» MATERIAL PROVIDED
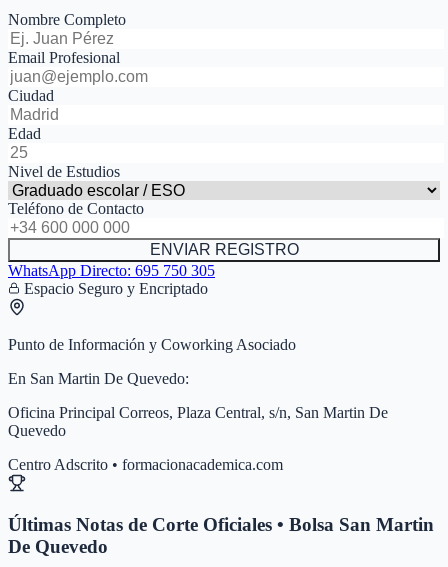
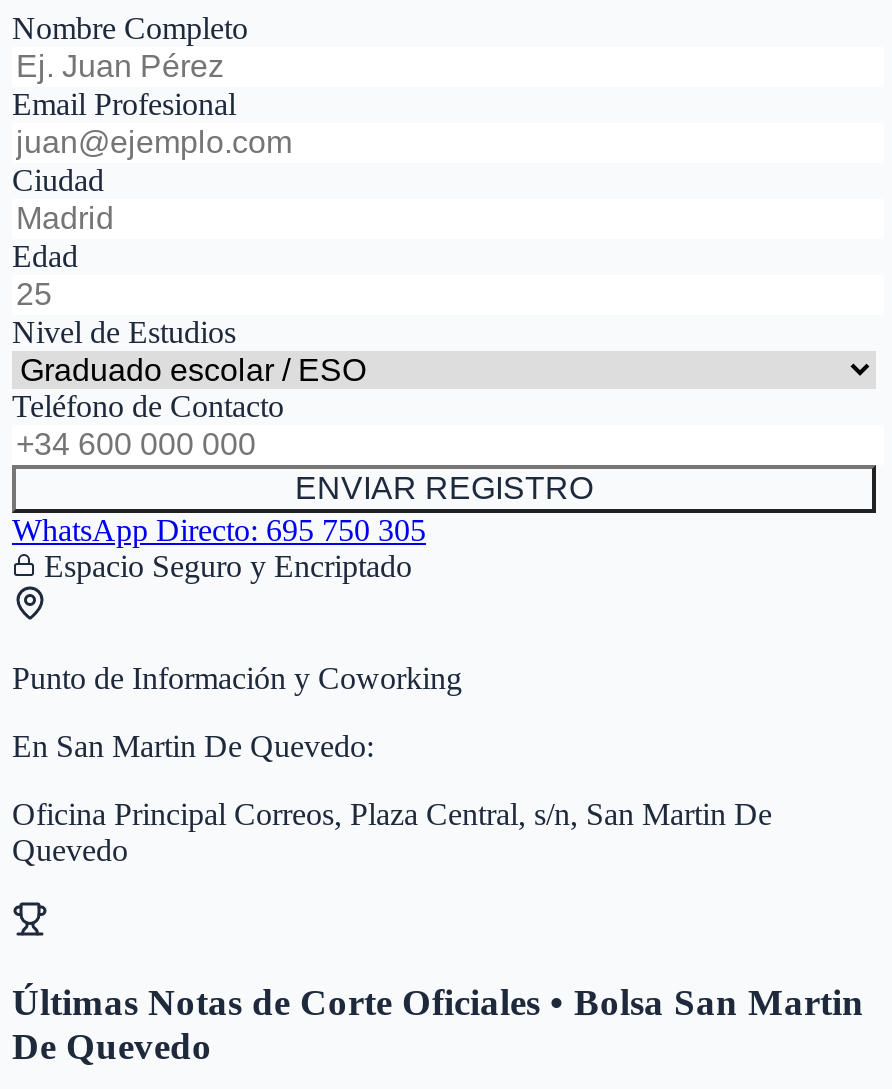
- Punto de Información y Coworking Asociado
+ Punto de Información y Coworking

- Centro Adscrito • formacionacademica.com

---

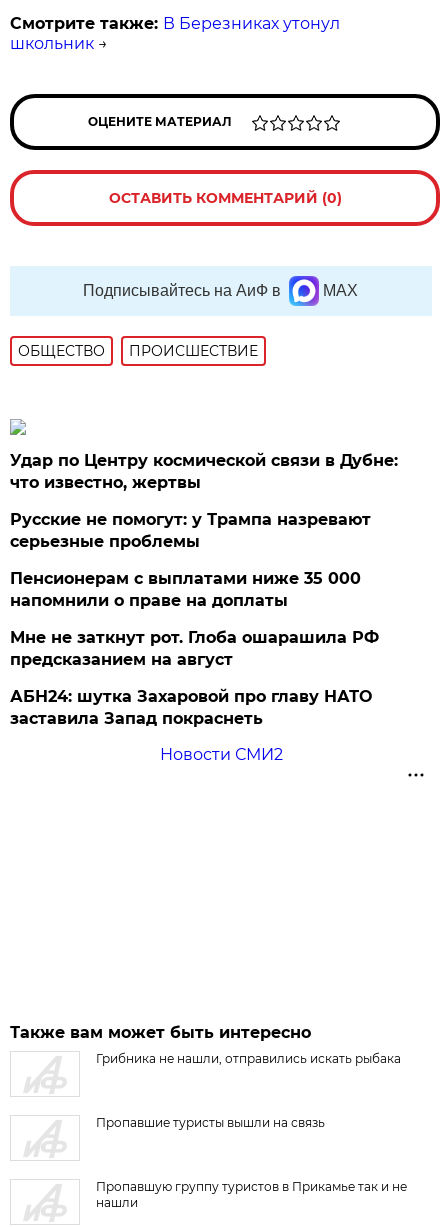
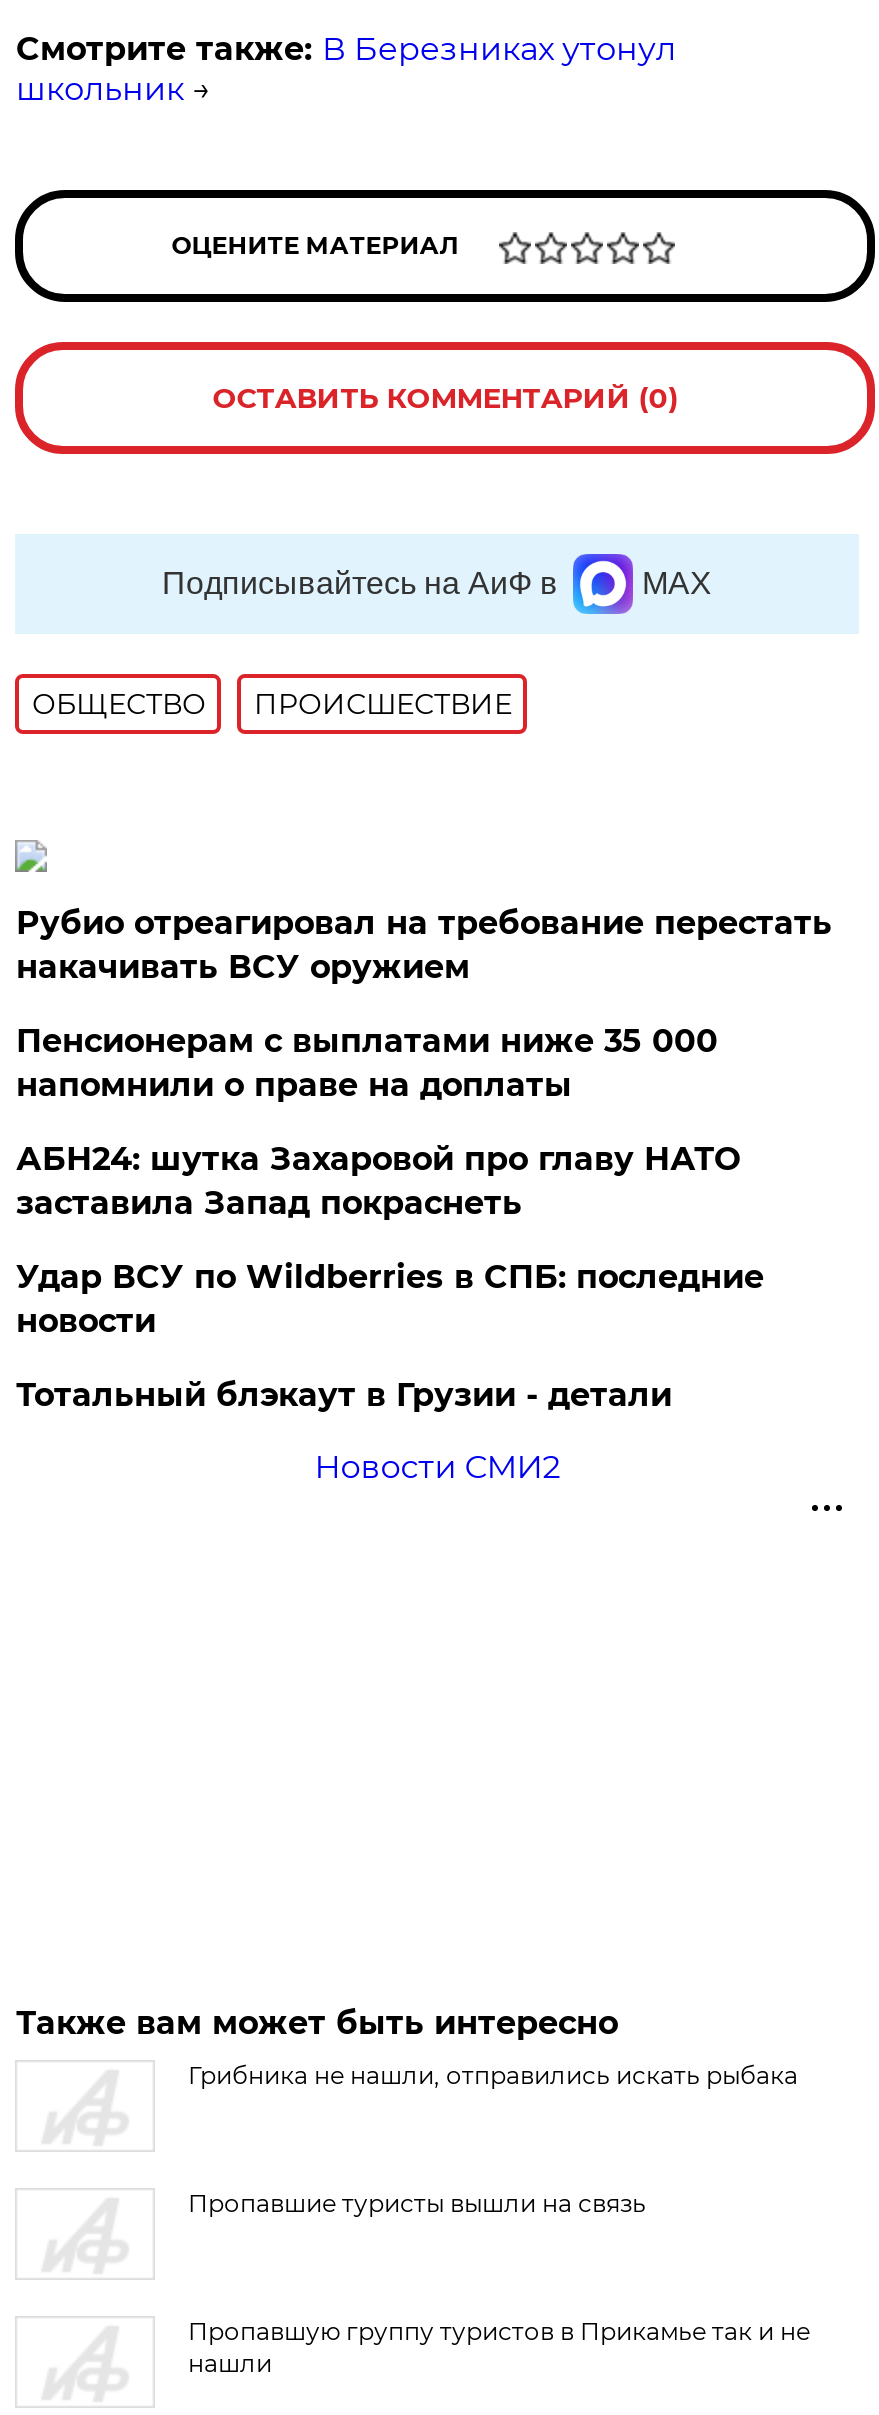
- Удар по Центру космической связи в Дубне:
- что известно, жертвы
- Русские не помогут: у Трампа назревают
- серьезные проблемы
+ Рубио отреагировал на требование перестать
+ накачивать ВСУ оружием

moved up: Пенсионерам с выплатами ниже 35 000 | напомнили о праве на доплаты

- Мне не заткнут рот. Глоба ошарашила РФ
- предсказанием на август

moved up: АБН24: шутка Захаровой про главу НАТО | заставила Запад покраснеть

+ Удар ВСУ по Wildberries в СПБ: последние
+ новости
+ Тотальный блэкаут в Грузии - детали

» REQUIRED ACTION
Taking the entries above, write out exactly each line from the one holding "- предсказанием на август" to the one holding "Грузии - детали", both included, and stop there.

» EXERCISE SOLUTION
- предсказанием на август

moved up: АБН24: шутка Захаровой про главу НАТО | заставила Запад покраснеть

+ Удар ВСУ по Wildberries в СПБ: последние
+ новости
+ Тотальный блэкаут в Грузии - детали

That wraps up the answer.